◆ Work request
Before copying, remove every picture, and then repeat all entries below precisely as written.

◆ Supplied material

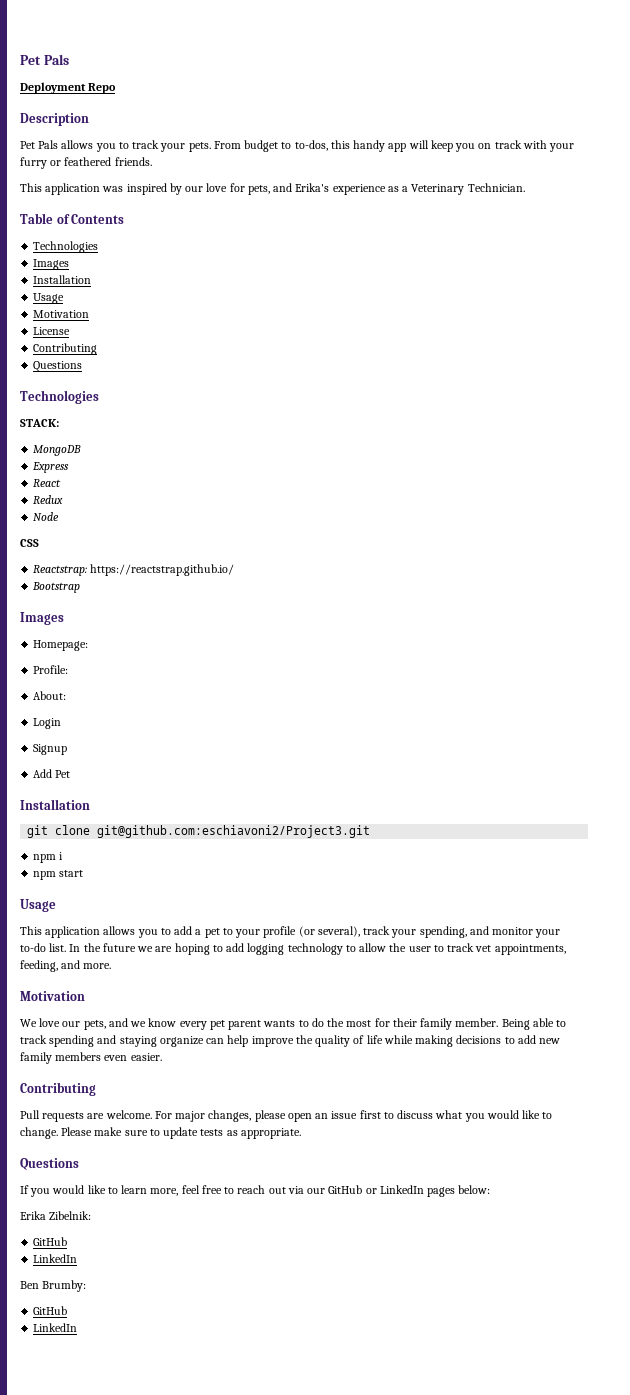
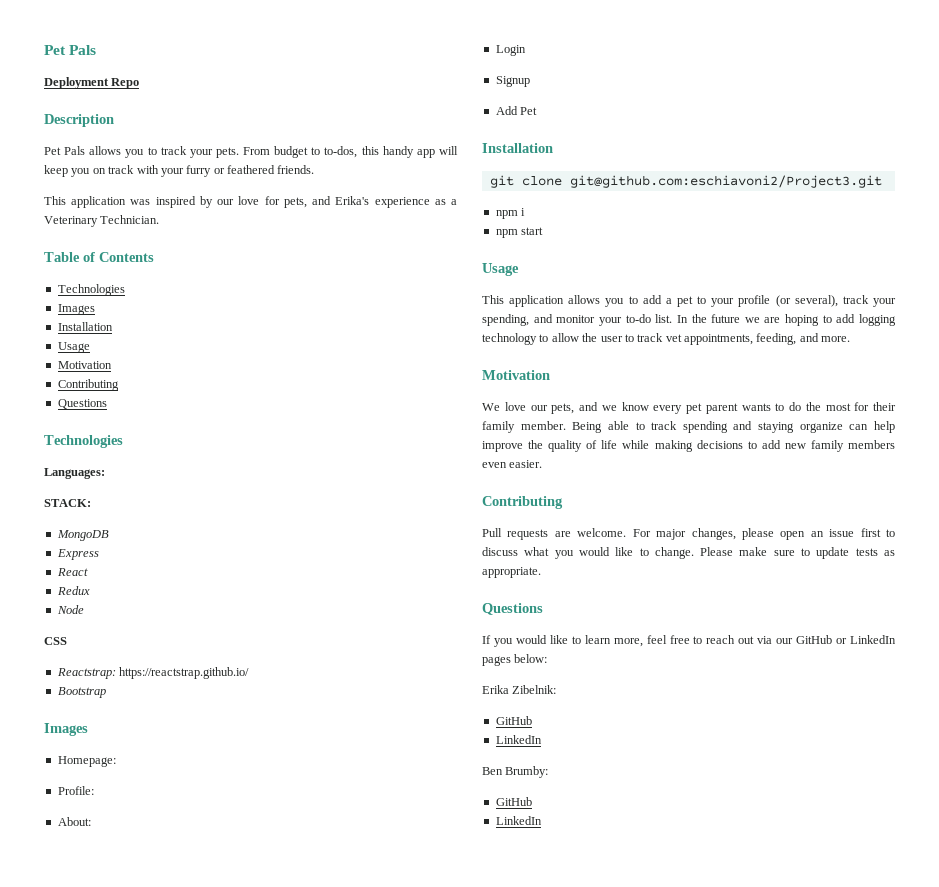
[33,327,71,335] // License -> (112, 365) none
(99, 397) none -> [44,468,105,479] // Languages:

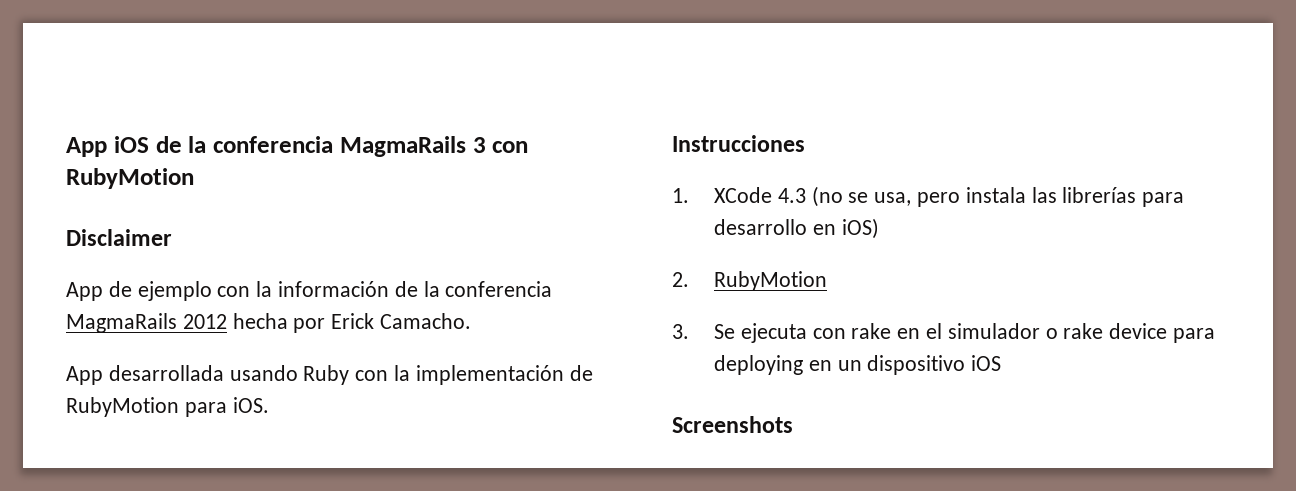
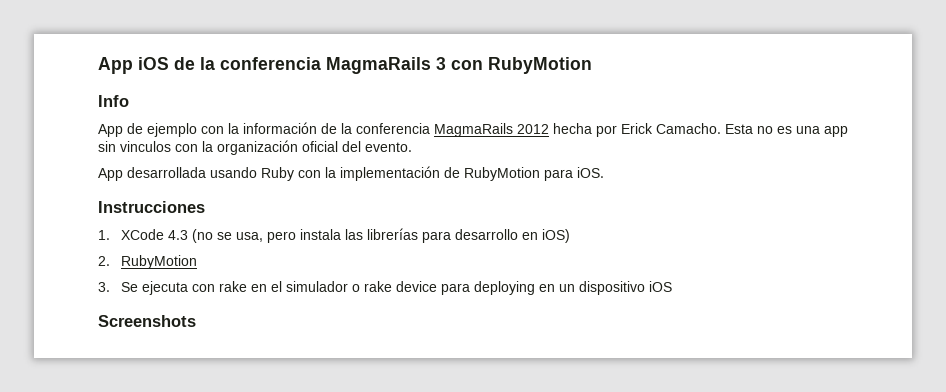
[66,229,172,246] Disclaimer -> [98,95,129,107] Info
(472, 321) none -> [725,124,848,137] [98,140,412,155] Esta no es una app sin vinculos con la organización oficial del evento.

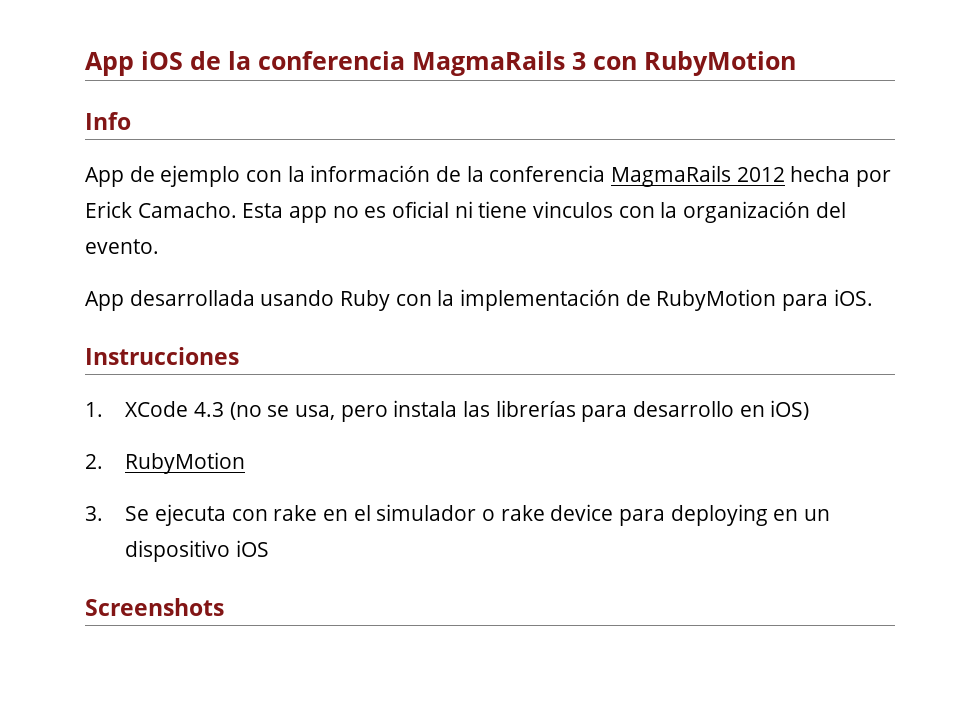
(753, 129) none -> [289,206,328,223] app
[796,126,848,137] [98,141,116,152] una app sin -> [392,201,528,218] oficial ni tiene
[302,141,338,152] oficial -> (811, 212) none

◆ Expected answer
[33,327,71,335] // License -> (112, 365) none
(99, 397) none -> [44,468,105,479] // Languages:

[66,229,172,246] Disclaimer -> [98,95,129,107] Info
(472, 321) none -> [725,124,848,137] [98,140,412,155] Esta no es una app sin vinculos con la organización oficial del evento.

(753, 129) none -> [289,206,328,223] app
[796,126,848,137] [98,141,116,152] una app sin -> [392,201,528,218] oficial ni tiene
[302,141,338,152] oficial -> (811, 212) none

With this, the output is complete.